### 3.1 Definition of overeducation

To determine whether someone is overeducated the norm within the occupation has to be determined. Each individual’s educational attainment is then compared to the norm in that occupation. Individuals with higher educational attainment than the norm are defined as overeducated, while individuals with lower educational attainment than the norm are defined as undereducated. Individuals whose education is the same as the norm in the occupation are defined as correctly matched, or as having the required level of education.

There are different methods to determine the occupational norm. One is the so-called realized matches approach with the norm defined as the number of years of schooling within a one standard deviation range around the mean; individuals are defined as being undereducated, overeducated or having the required education in relation to this norm (Verdugo and Verdugo, 1989). A second method is to use the most frequently occurring number of years of schooling, i.e. the modal value, within occupations to define the norm instead of the mean. These two approaches are used in the current study.

A third method is to define the norm by using job analysis. Professional job analysts determine the educational requirements for a job and the individual’s educational attainment is compared to this. A fourth method is worker self-assessment where workers are asked in surveys about the educational requirements of their job.

All methods have their weaknesses and strengths (see Hartog 2000 for a discussion) but in many cases the choice of method is driven by data availability. In our case, we do not have access to survey data so we cannot use self-assessed educational requirements for an individual’s job as a way of measuring overeducation. On the other hand we have detailed register data on all employees and workers have been divided into more than 110 distinct occupations. Results from ORU earnings equations have been found to be robust to whether the reference level of education is measured according to realized matches or worker self-assessment (Chiswick and Miller 2010c).

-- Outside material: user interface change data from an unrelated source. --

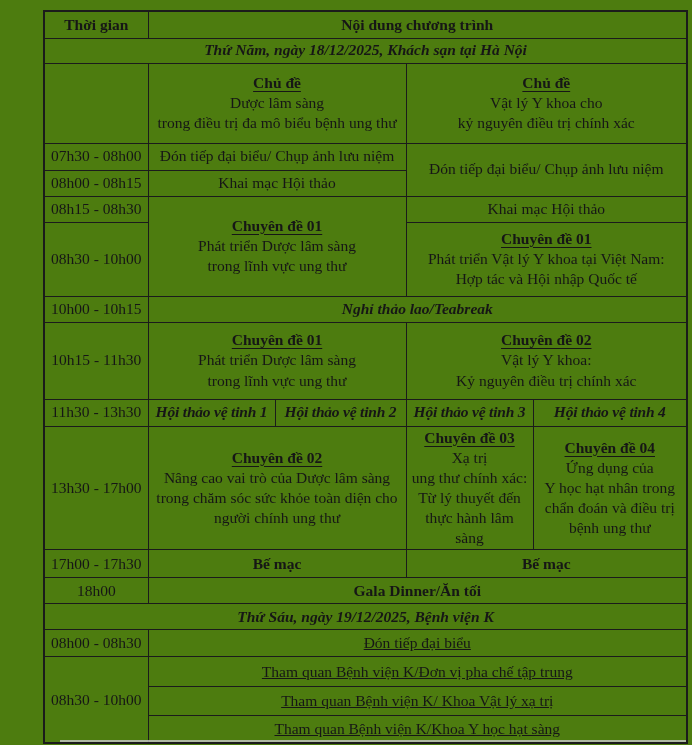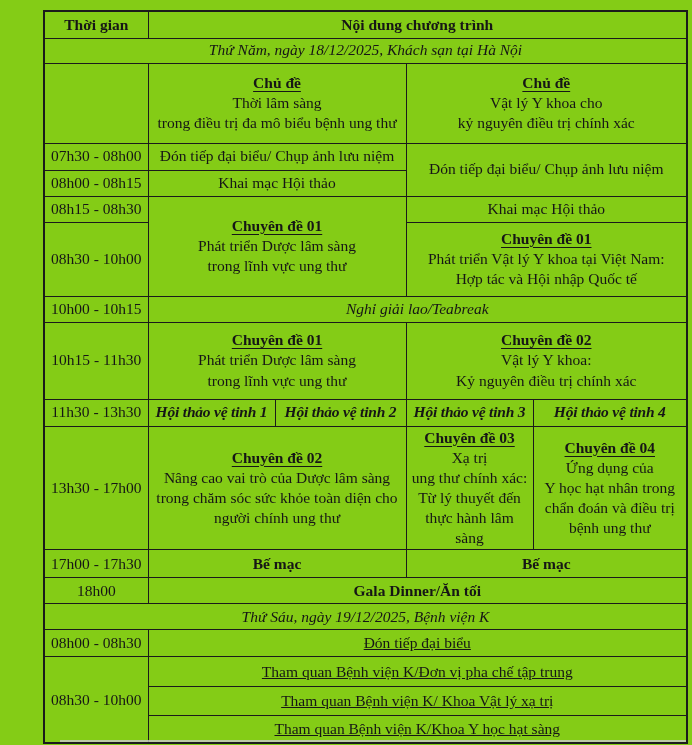"Thời gian" .page { background: #84cc16 -> #4d7c0f }
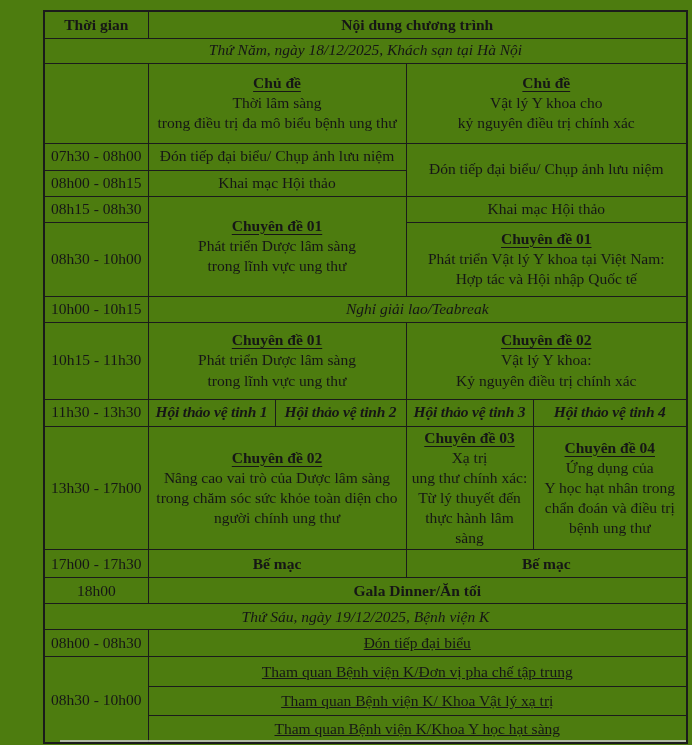"Thứ Năm, ngày 18/12/2025, Khách" .bi { font-weight: normal -> bold }
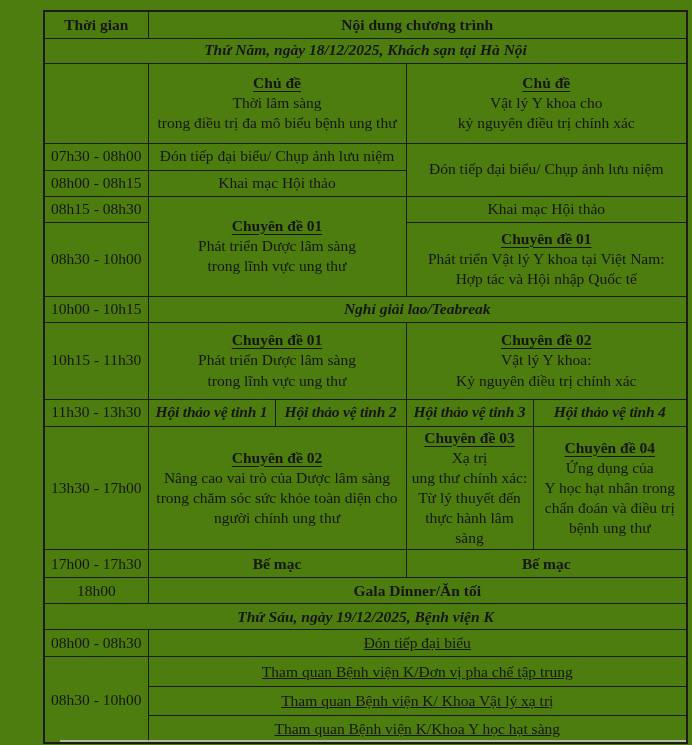"Thời lâm sàng" div { text: Thời -> Dược }
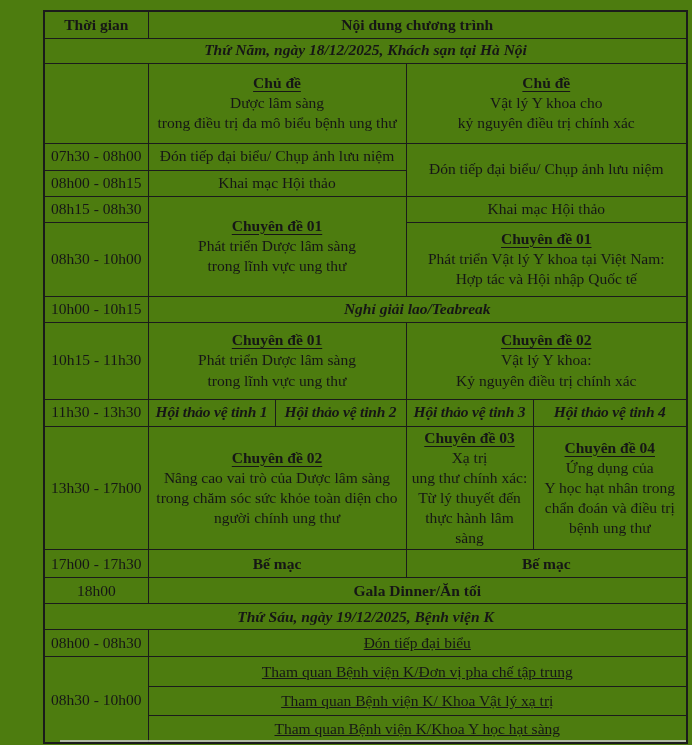"Nghỉ giải lao/Teabreak" td.bi { text: giải -> thảo }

### 3.2 Data and sample restrictions

We use Swedish register data for the period 2001–2008. The data are collected primarily for administrative purposes and maintained by Statistics Sweden. It includes all individuals 16–64 years who were registered residing in Sweden by the end of December each year. In the main analysis, regressions are estimated separately by gender and separately for natives (those born in Sweden independently of where their parents are born), Western immigrants (those born in a Nordic country, within EU15 and in North America), and non-Western immigrants (those born elsewhere). The population used in our analysis is restricted to those aged 25–57, who were employed in November each year and for whom we have information on both occupation and education. The year 2001 has been chosen as the starting year since this is the first year for which information on occupations exists in the registers. Occupations are classified using the SSYK-code in the Swedish registers. We define occupations at the three-digit level which leaves us with 113 occupations. Occupations with fewer than 100 workers are excluded and so are military personnel. Following previous literature we also exclude the self-employed.

When defining the norm we include workers who are between 25 and 57 years of age, who have not been enrolled in education during the year and who have been in Sweden for three years or more. The most recently arrived immigrants are excluded when we calculate the norm but are included in the analysis of overeducation.

In section 5 we analyze the wage-effects of over, under and required education. Information on wages exists in the Swedish registers for all employees in the public sector and for a sample of about 45 percent of those employed in the private sector.

The probability of being overeducated is analyzed using the whole sample while the ORU-regressions used for analyzing wage effects of overeducation are based on the sample of employees for whom information on monthly wages exists. The analysis of state dependence in overeducation is based on a balanced panel for the period 2001–2008.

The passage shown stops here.